*YOUR GOAL*. Every record below must be retyped exactly, with the pictures left out.

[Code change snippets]
-*-*-
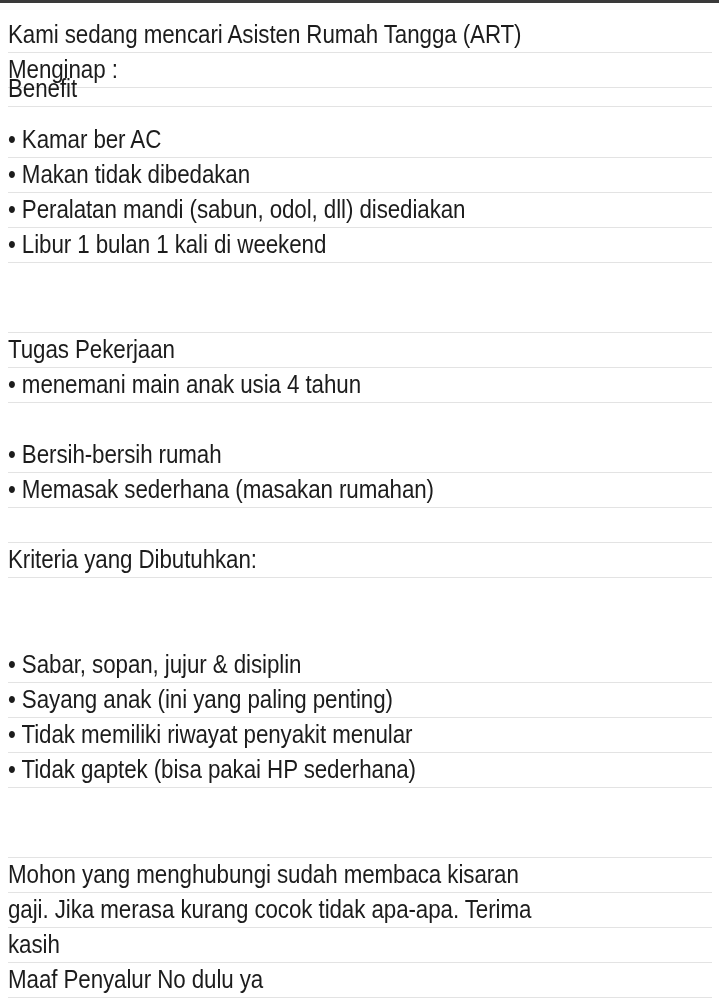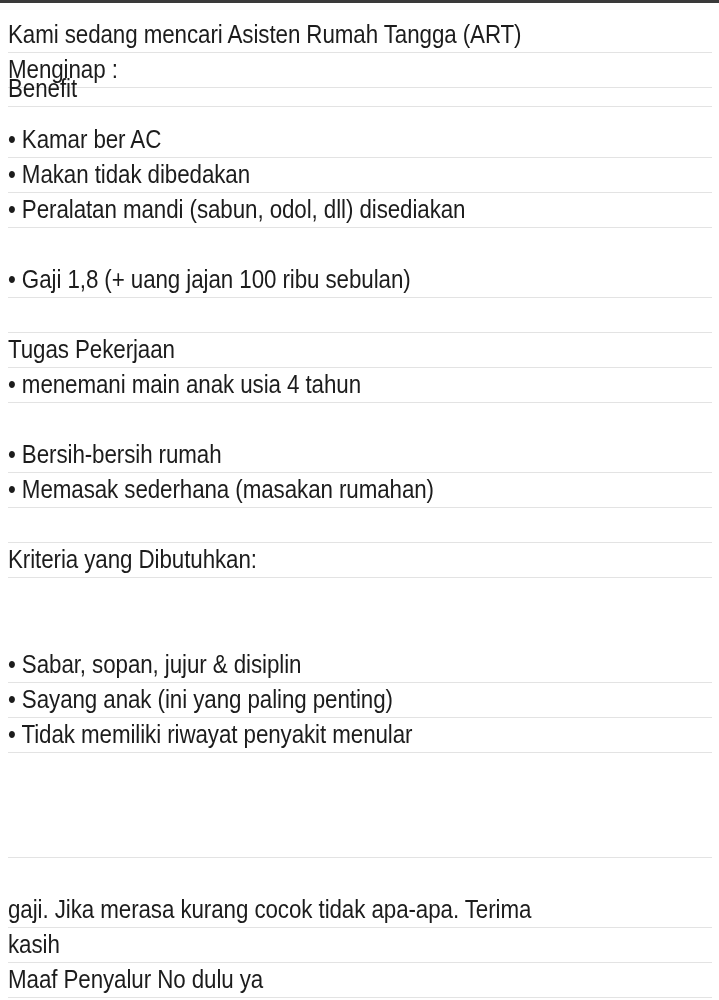--- a/index.html
+++ b/index.html
@@ -47,22 +47,22 @@
     </div>
   <div class="line" style="top:123px">
       <span>• Kamar ber AC</span>
     </div>
   <div class="line" style="top:158px">
       <span>• Makan tidak dibedakan</span>
     </div>
   <div class="line" style="top:193px">
       <span>• Peralatan mandi (sabun, odol, dll) disediakan</span>
     </div>
-  <div class="line" style="top:263px">
-      <span>• Gaji 1,8 (+ uang jajan 100 ribu sebulan)</span>
+  <div class="line" style="top:228px">
+      <span>• Libur 1 bulan 1 kali di weekend</span>
     </div>
   <div class="line" style="top:298px">
       <span></span>
     </div>
   <div class="line" style="top:333px">
       <span>Tugas Pekerjaan</span>
     </div>
   <div class="line" style="top:368px">
       <span>• menemani main anak usia 4 tahun</span>
     </div>
@@ -80,22 +80,28 @@
     </div>
   <div class="line" style="top:648px">
       <span>• Sabar, sopan, jujur &amp; disiplin</span>
     </div>
   <div class="line" style="top:683px">
       <span>• Sayang anak (ini yang paling penting)</span>
     </div>
   <div class="line" style="top:718px">
       <span>• Tidak memiliki riwayat penyakit menular</span>
     </div>
+  <div class="line" style="top:753px">
+      <span>• Tidak gaptek (bisa pakai HP sederhana)</span>
+    </div>
   <div class="line" style="top:823px">
       <span></span>
+    </div>
+  <div class="line" style="top:858px">
+      <span>Mohon yang menghubungi sudah membaca kisaran</span>
     </div>
   <div class="line" style="top:893px">
       <span>gaji. Jika merasa kurang cocok tidak apa-apa. Terima</span>
     </div>
   <div class="line" style="top:928px">
       <span>kasih</span>
     </div>
   <div class="line" style="top:963px">
       <span>Maaf Penyalur No dulu ya</span>
     </div>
-*-*-
*FINAL ANSWER*.
--- a/index.html
+++ b/index.html
@@ -47,22 +47,22 @@
     </div>
   <div class="line" style="top:123px">
       <span>• Kamar ber AC</span>
     </div>
   <div class="line" style="top:158px">
       <span>• Makan tidak dibedakan</span>
     </div>
   <div class="line" style="top:193px">
       <span>• Peralatan mandi (sabun, odol, dll) disediakan</span>
     </div>
-  <div class="line" style="top:263px">
-      <span>• Gaji 1,8 (+ uang jajan 100 ribu sebulan)</span>
+  <div class="line" style="top:228px">
+      <span>• Libur 1 bulan 1 kali di weekend</span>
     </div>
   <div class="line" style="top:298px">
       <span></span>
     </div>
   <div class="line" style="top:333px">
       <span>Tugas Pekerjaan</span>
     </div>
   <div class="line" style="top:368px">
       <span>• menemani main anak usia 4 tahun</span>
     </div>
@@ -80,22 +80,28 @@
     </div>
   <div class="line" style="top:648px">
       <span>• Sabar, sopan, jujur &amp; disiplin</span>
     </div>
   <div class="line" style="top:683px">
       <span>• Sayang anak (ini yang paling penting)</span>
     </div>
   <div class="line" style="top:718px">
       <span>• Tidak memiliki riwayat penyakit menular</span>
     </div>
+  <div class="line" style="top:753px">
+      <span>• Tidak gaptek (bisa pakai HP sederhana)</span>
+    </div>
   <div class="line" style="top:823px">
       <span></span>
+    </div>
+  <div class="line" style="top:858px">
+      <span>Mohon yang menghubungi sudah membaca kisaran</span>
     </div>
   <div class="line" style="top:893px">
       <span>gaji. Jika merasa kurang cocok tidak apa-apa. Terima</span>
     </div>
   <div class="line" style="top:928px">
       <span>kasih</span>
     </div>
   <div class="line" style="top:963px">
       <span>Maaf Penyalur No dulu ya</span>
     </div>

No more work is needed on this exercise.